◆ **EXERCISE AIM**: Of the entries below, restate word for word only the section that runs from the line with "border-top: 1px solid #c9ced6;" to the line with "background: #fff; border: 1px solid #6b7280;", counting both ends.

◆ **EXCERPTED DATA**:
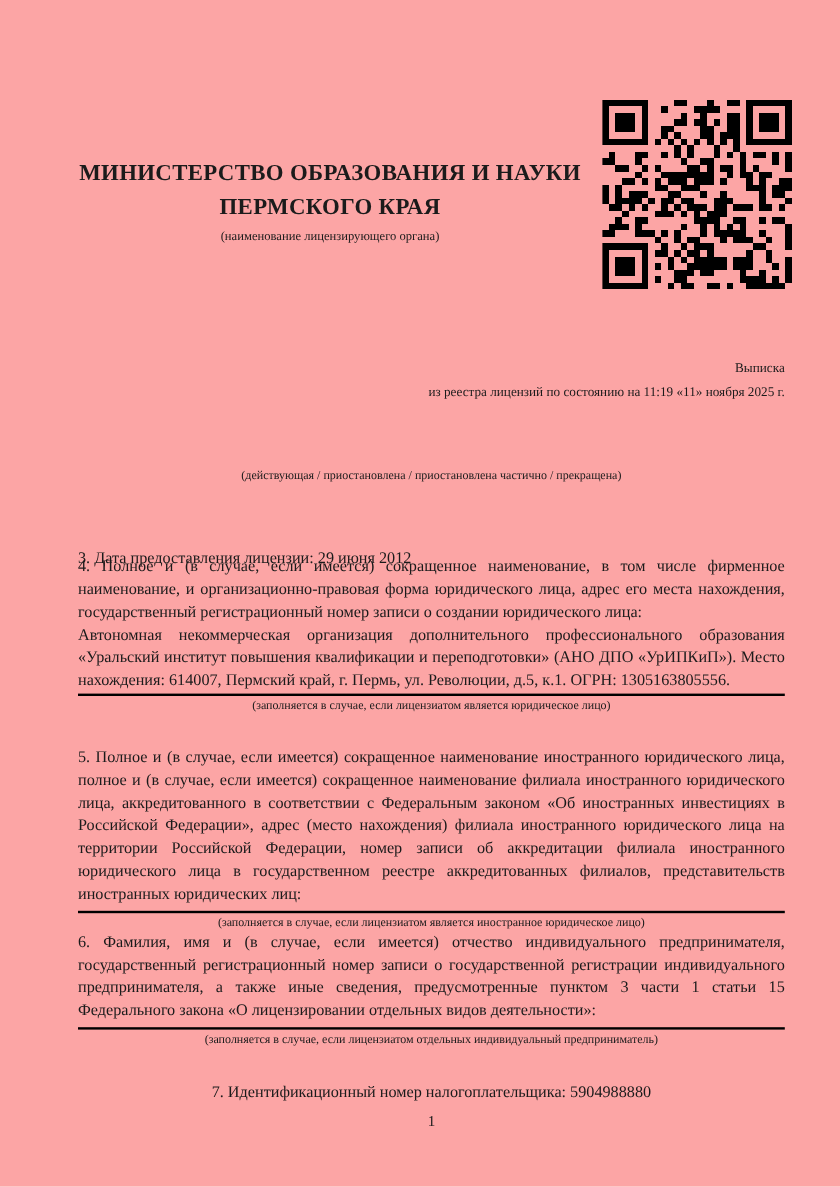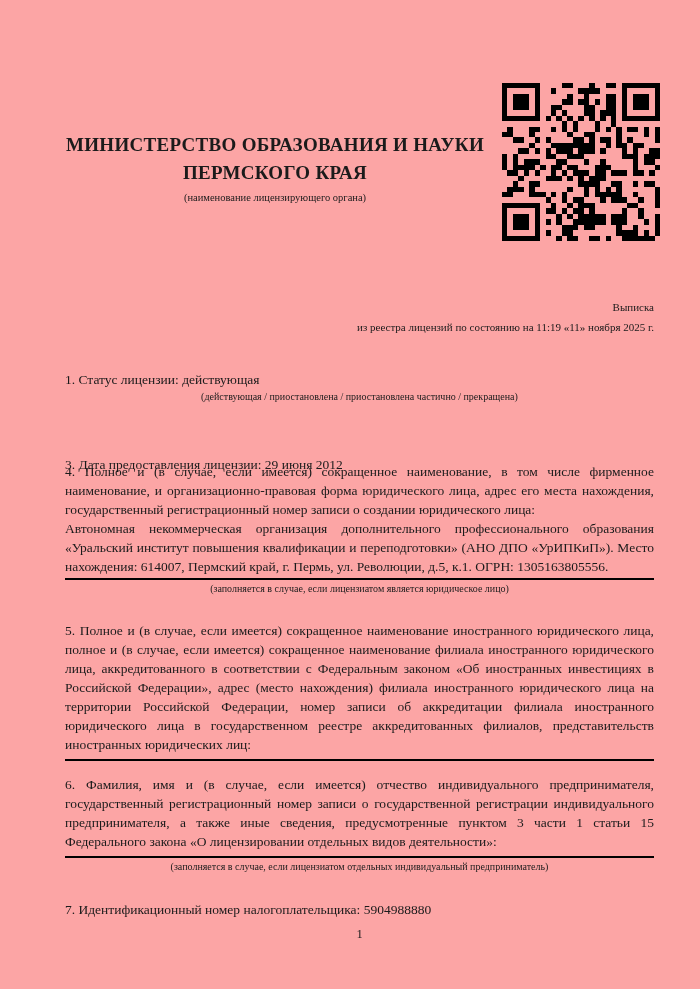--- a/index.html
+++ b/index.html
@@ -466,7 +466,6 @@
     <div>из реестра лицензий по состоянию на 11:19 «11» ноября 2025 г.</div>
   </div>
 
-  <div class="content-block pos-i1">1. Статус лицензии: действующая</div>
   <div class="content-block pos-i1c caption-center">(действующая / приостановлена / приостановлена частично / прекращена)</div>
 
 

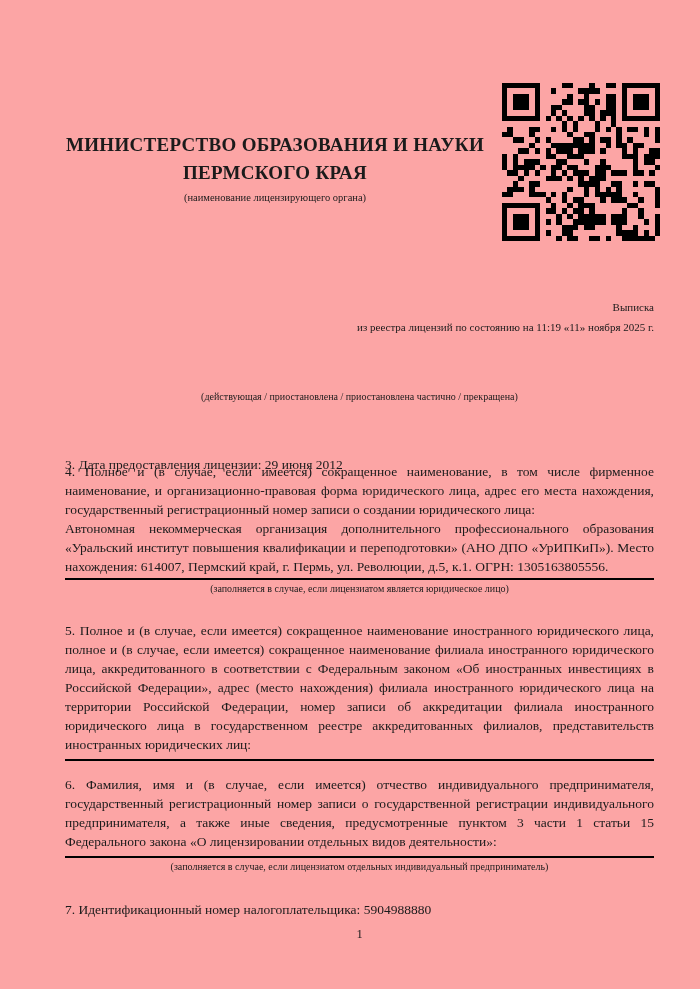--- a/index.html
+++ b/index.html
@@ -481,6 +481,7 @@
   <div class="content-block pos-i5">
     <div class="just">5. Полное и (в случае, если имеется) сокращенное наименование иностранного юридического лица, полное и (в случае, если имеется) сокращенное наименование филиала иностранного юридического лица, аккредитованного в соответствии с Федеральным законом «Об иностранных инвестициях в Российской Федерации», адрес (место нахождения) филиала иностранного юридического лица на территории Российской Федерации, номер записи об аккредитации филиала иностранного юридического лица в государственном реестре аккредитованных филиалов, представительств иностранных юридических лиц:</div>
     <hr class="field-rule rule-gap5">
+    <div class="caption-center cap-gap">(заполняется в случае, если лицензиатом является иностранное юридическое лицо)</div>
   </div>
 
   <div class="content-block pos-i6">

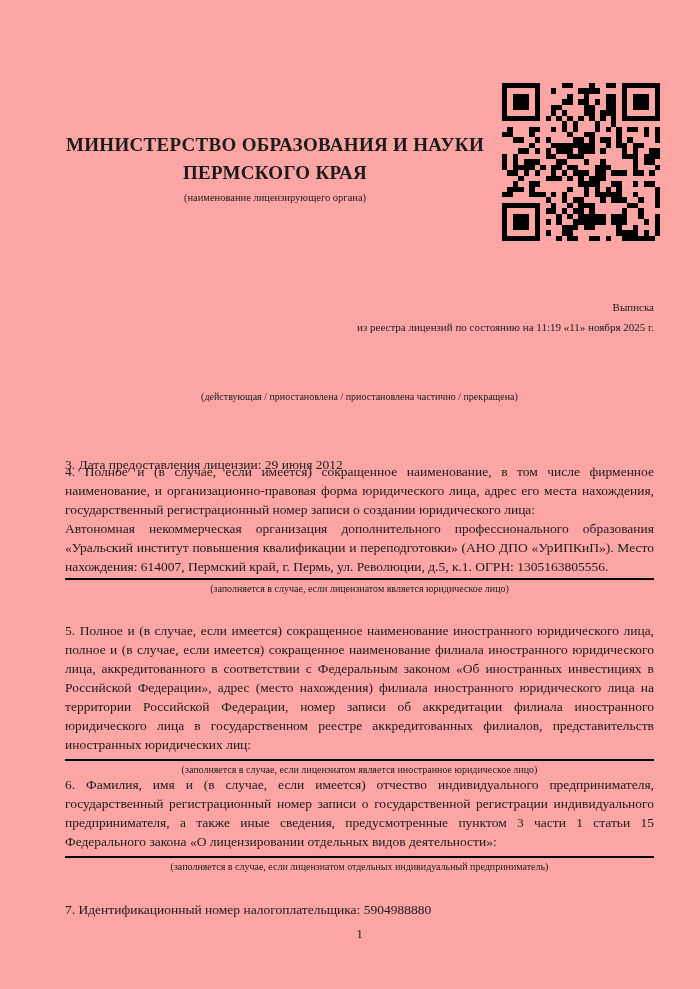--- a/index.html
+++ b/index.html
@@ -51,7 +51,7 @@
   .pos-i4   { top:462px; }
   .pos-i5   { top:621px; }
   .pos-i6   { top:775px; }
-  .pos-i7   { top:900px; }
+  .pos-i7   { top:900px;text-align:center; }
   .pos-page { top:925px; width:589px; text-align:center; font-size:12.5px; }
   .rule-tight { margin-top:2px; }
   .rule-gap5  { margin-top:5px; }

* * *

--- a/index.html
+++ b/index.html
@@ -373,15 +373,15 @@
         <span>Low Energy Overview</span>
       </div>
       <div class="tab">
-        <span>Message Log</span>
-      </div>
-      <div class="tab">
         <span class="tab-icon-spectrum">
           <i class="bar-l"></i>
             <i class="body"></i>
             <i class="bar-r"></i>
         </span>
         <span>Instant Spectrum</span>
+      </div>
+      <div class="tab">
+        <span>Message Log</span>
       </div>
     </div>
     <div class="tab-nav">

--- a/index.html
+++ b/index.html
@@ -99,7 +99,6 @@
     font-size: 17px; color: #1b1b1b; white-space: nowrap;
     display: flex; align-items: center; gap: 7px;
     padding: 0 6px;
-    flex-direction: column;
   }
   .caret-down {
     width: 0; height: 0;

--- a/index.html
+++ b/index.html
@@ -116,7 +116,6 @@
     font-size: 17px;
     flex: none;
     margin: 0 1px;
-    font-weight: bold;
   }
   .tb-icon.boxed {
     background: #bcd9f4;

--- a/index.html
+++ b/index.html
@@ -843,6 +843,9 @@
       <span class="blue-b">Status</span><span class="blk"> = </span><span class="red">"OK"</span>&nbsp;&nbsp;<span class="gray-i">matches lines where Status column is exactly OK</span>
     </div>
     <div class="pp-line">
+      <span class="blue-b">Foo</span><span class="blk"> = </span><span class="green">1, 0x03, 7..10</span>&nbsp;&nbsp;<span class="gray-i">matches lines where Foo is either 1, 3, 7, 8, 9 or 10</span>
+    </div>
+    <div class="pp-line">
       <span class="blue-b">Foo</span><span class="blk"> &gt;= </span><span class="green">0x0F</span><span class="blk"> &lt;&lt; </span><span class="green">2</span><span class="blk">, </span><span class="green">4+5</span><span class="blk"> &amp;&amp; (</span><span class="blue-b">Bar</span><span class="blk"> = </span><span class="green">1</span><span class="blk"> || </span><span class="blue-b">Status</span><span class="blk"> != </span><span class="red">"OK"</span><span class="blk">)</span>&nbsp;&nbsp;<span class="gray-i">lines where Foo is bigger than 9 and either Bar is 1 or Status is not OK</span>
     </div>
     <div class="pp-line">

---

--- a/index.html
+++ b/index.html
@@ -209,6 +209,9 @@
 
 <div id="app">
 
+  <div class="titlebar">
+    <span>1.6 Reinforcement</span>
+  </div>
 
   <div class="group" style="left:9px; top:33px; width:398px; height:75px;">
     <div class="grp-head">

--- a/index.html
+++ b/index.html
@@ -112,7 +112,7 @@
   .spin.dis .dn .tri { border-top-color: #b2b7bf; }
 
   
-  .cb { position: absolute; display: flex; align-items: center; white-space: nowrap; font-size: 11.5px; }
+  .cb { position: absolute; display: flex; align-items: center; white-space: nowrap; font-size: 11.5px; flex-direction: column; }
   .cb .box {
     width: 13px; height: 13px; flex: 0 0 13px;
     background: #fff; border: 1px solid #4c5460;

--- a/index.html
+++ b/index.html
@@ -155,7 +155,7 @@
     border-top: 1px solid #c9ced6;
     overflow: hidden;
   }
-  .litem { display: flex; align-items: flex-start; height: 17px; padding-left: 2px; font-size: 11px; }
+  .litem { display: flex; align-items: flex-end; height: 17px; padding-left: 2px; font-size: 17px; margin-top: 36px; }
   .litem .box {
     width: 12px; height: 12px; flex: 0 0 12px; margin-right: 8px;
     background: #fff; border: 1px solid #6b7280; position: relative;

◆ **SOLUTION TO THIS TASK**:
     border-top: 1px solid #c9ced6;
     overflow: hidden;
   }
-  .litem { display: flex; align-items: flex-start; height: 17px; padding-left: 2px; font-size: 11px; }
+  .litem { display: flex; align-items: flex-end; height: 17px; padding-left: 2px; font-size: 17px; margin-top: 36px; }
   .litem .box {
     width: 12px; height: 12px; flex: 0 0 12px; margin-right: 8px;
     background: #fff; border: 1px solid #6b7280; position: relative;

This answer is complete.